If osteoporosis medication is stopped on one’s own simply because pain is gone, the risk of a second new fracture in other vertebrae or the hip can increase. Post-discharge care is the start of a long-term plan to strengthen the remaining bones.\

Because adherence to daily medication can easily decline, it helps greatly when family members also track dosing schedules and injection intervals. Along with this, active fall prevention and rehabilitation to preserve muscle strength should be implemented—such as removing thresholds in the home and installing non-slip mats and night lighting in the bathroom.


6. Frequently asked questions (FAQ)

Q. Isn’t an X-ray alone enough to check the bone condition?

A plain X-ray is the basic test for confirming the overall shape of a collapsed vertebra. However, it is difficult to distinguish whether the fracture occurred years ago and has already healed, or whether it is an acute fracture from a fall a few days ago. To accurately assess acuity and the possibility of nerve compression, additional detailed imaging such as MRI or CT may be needed.

Q. The back brace feels uncomfortable—does it have to be worn all day?

A brace helps reduce pain by distributing load when body weight is placed on the spine. It is safer to wear it when sitting, standing, or being active. On the other hand, when lying down to rest, loosening it can help prevent skin problems and excessive muscle tension. The wearing period should be adjusted in consultation with the medical team based on pain changes.

Q. During conservative treatment, how severe does pain need to be before a procedure is considered?

It is considered first when severe pain persists to the point that routine walking—such as going to the bathroom—is not possible, despite appropriate medication, brace use, and rest. In addition, the decision is discussed in depth when that pain matches the fracture findings confirmed on detailed imaging, and vertebral augmentation is being considered.

Q. What are the emergency criteria for seeking hospital care quickly?

When severe leg tingling or a sense of paralysis occurs along with back pain, or when there are unusual changes in bowel or bladder control.

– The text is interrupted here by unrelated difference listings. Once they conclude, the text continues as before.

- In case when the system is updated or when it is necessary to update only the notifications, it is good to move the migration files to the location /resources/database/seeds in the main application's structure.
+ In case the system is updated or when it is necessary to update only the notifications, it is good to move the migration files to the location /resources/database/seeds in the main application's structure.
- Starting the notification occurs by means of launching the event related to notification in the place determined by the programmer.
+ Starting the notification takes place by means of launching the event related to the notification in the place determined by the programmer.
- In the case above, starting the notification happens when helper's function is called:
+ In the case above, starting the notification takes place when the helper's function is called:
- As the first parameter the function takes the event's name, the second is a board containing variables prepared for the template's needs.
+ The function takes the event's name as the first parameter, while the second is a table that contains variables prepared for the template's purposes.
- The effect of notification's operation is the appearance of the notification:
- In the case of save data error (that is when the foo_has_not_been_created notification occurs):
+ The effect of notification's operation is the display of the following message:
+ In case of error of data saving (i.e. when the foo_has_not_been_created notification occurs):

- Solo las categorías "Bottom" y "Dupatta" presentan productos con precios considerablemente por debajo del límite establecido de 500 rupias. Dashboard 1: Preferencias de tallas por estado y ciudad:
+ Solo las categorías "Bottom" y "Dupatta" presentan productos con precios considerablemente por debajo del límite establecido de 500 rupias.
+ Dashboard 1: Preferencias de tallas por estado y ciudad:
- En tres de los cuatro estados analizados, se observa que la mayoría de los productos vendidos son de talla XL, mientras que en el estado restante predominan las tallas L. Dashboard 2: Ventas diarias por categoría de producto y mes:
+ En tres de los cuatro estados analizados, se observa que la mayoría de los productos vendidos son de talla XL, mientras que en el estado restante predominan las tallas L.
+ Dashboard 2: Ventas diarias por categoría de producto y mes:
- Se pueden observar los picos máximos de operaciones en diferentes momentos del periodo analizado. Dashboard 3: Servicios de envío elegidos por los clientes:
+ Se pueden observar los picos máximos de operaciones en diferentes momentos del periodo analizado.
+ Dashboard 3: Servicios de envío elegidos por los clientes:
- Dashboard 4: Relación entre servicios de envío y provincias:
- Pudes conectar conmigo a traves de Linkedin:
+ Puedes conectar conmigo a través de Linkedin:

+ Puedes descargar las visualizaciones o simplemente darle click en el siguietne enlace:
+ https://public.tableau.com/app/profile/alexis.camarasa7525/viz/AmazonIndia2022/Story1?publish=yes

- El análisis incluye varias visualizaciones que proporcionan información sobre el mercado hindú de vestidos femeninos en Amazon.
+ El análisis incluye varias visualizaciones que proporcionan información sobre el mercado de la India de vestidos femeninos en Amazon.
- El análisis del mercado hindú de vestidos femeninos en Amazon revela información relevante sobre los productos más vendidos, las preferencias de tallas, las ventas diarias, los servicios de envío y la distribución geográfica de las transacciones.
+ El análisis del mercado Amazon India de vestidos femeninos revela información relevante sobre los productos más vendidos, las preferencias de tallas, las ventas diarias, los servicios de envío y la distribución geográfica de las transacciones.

These may suggest that fractured bone is compressing spinal nerves, so prompt evaluation is needed rather than delaying with conservative care.

A patient suffering from lower back pain
A Final Words
So far, we have reviewed the key criteria clinicians consider in the clinic when an older patient (age 70 and above) has a vertebral compression fracture.

First, focal pain and posture changes that prevent the patient from straightening the back after a fall are not simple muscle pain, and imaging is needed to accurately confirm bone status.
Second, rather than prolonged bed rest, starting “early mobilization” within the range where pain is controlled is the direction that helps prevent decline in overall body function.
Third, vertebral augmentation is selectively considered for patients whose pain and imaging findings match, and even after pain settles, continuing osteoporosis treatment and fall prevention is important to help reduce the risk of re-fracture.

A sudden accident can feel frightening, but if you proceed step by step—using today’s symptoms and walking function as your guide—you can make the safest and most reasonable choices for the patient.

Sources

  • Archives of Osteoporosis (2025). Trends of incidence and 1-year mortality of vertebral fractures in Korea using nationwide claims data.
  • Journal of Korean Medical Science (JKMS) (2025). Factors Associated With Compliance and Persistence With Pharmacotherapy in Patients With Osteoporosis.
  • Korean Journal of Neurotrauma (2024). Pain Intervention for Osteoporotic Compression Fracture, From Physical Therapy to Surgery: A Literature Review.